Modification records:
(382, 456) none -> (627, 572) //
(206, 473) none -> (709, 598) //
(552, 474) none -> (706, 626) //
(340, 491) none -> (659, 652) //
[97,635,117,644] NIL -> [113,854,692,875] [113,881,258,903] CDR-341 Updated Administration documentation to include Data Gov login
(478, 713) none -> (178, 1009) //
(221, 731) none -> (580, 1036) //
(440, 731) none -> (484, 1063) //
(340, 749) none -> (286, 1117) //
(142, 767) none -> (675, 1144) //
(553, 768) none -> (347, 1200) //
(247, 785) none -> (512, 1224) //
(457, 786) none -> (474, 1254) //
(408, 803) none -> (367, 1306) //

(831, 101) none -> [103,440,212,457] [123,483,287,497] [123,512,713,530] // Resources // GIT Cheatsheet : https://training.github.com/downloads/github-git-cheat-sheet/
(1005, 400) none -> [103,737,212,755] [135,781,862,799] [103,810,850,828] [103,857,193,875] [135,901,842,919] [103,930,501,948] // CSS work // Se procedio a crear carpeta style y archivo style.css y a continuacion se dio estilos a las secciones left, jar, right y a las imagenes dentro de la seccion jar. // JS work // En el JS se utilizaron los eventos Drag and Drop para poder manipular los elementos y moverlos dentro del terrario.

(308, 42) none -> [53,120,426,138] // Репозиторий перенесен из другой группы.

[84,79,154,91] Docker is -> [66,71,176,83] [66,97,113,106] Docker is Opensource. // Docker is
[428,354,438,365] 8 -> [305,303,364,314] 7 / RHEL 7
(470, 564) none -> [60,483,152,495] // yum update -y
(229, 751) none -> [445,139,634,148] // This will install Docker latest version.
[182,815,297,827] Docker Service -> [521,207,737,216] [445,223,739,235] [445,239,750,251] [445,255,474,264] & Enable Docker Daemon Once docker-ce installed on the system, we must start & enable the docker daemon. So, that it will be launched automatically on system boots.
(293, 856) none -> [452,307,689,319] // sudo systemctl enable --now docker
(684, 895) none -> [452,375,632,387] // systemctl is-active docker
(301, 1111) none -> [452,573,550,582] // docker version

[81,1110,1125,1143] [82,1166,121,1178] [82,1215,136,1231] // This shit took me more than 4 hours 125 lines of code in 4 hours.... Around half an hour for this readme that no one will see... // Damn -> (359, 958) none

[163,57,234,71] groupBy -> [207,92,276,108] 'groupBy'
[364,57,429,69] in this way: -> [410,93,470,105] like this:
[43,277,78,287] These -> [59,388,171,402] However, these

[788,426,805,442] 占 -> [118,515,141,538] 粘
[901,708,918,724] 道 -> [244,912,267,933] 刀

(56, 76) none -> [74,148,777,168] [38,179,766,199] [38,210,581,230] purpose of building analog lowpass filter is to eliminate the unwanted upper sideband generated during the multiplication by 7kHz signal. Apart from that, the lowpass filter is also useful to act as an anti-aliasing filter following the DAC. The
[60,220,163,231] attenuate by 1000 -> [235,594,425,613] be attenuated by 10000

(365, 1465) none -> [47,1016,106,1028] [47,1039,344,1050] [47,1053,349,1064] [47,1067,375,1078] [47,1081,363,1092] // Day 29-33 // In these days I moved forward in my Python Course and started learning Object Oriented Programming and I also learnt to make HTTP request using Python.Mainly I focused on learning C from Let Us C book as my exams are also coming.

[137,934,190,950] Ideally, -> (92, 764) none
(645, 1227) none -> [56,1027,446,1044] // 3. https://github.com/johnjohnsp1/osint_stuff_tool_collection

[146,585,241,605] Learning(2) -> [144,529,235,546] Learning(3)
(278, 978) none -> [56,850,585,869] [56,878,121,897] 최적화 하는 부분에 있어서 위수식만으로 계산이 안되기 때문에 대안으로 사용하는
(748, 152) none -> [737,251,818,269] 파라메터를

-- TASK REQUIREMENTS --
Copy the data once more. Leave nothing out.

-- RESPONSE TO THIS TASK --
(382, 456) none -> (627, 572) //
(206, 473) none -> (709, 598) //
(552, 474) none -> (706, 626) //
(340, 491) none -> (659, 652) //
[97,635,117,644] NIL -> [113,854,692,875] [113,881,258,903] CDR-341 Updated Administration documentation to include Data Gov login
(478, 713) none -> (178, 1009) //
(221, 731) none -> (580, 1036) //
(440, 731) none -> (484, 1063) //
(340, 749) none -> (286, 1117) //
(142, 767) none -> (675, 1144) //
(553, 768) none -> (347, 1200) //
(247, 785) none -> (512, 1224) //
(457, 786) none -> (474, 1254) //
(408, 803) none -> (367, 1306) //

(831, 101) none -> [103,440,212,457] [123,483,287,497] [123,512,713,530] // Resources // GIT Cheatsheet : https://training.github.com/downloads/github-git-cheat-sheet/
(1005, 400) none -> [103,737,212,755] [135,781,862,799] [103,810,850,828] [103,857,193,875] [135,901,842,919] [103,930,501,948] // CSS work // Se procedio a crear carpeta style y archivo style.css y a continuacion se dio estilos a las secciones left, jar, right y a las imagenes dentro de la seccion jar. // JS work // En el JS se utilizaron los eventos Drag and Drop para poder manipular los elementos y moverlos dentro del terrario.

(308, 42) none -> [53,120,426,138] // Репозиторий перенесен из другой группы.

[84,79,154,91] Docker is -> [66,71,176,83] [66,97,113,106] Docker is Opensource. // Docker is
[428,354,438,365] 8 -> [305,303,364,314] 7 / RHEL 7
(470, 564) none -> [60,483,152,495] // yum update -y
(229, 751) none -> [445,139,634,148] // This will install Docker latest version.
[182,815,297,827] Docker Service -> [521,207,737,216] [445,223,739,235] [445,239,750,251] [445,255,474,264] & Enable Docker Daemon Once docker-ce installed on the system, we must start & enable the docker daemon. So, that it will be launched automatically on system boots.
(293, 856) none -> [452,307,689,319] // sudo systemctl enable --now docker
(684, 895) none -> [452,375,632,387] // systemctl is-active docker
(301, 1111) none -> [452,573,550,582] // docker version

[81,1110,1125,1143] [82,1166,121,1178] [82,1215,136,1231] // This shit took me more than 4 hours 125 lines of code in 4 hours.... Around half an hour for this readme that no one will see... // Damn -> (359, 958) none

[163,57,234,71] groupBy -> [207,92,276,108] 'groupBy'
[364,57,429,69] in this way: -> [410,93,470,105] like this:
[43,277,78,287] These -> [59,388,171,402] However, these

[788,426,805,442] 占 -> [118,515,141,538] 粘
[901,708,918,724] 道 -> [244,912,267,933] 刀

(56, 76) none -> [74,148,777,168] [38,179,766,199] [38,210,581,230] purpose of building analog lowpass filter is to eliminate the unwanted upper sideband generated during the multiplication by 7kHz signal. Apart from that, the lowpass filter is also useful to act as an anti-aliasing filter following the DAC. The
[60,220,163,231] attenuate by 1000 -> [235,594,425,613] be attenuated by 10000

(365, 1465) none -> [47,1016,106,1028] [47,1039,344,1050] [47,1053,349,1064] [47,1067,375,1078] [47,1081,363,1092] // Day 29-33 // In these days I moved forward in my Python Course and started learning Object Oriented Programming and I also learnt to make HTTP request using Python.Mainly I focused on learning C from Let Us C book as my exams are also coming.

[137,934,190,950] Ideally, -> (92, 764) none
(645, 1227) none -> [56,1027,446,1044] // 3. https://github.com/johnjohnsp1/osint_stuff_tool_collection

[146,585,241,605] Learning(2) -> [144,529,235,546] Learning(3)
(278, 978) none -> [56,850,585,869] [56,878,121,897] 최적화 하는 부분에 있어서 위수식만으로 계산이 안되기 때문에 대안으로 사용하는
(748, 152) none -> [737,251,818,269] 파라메터를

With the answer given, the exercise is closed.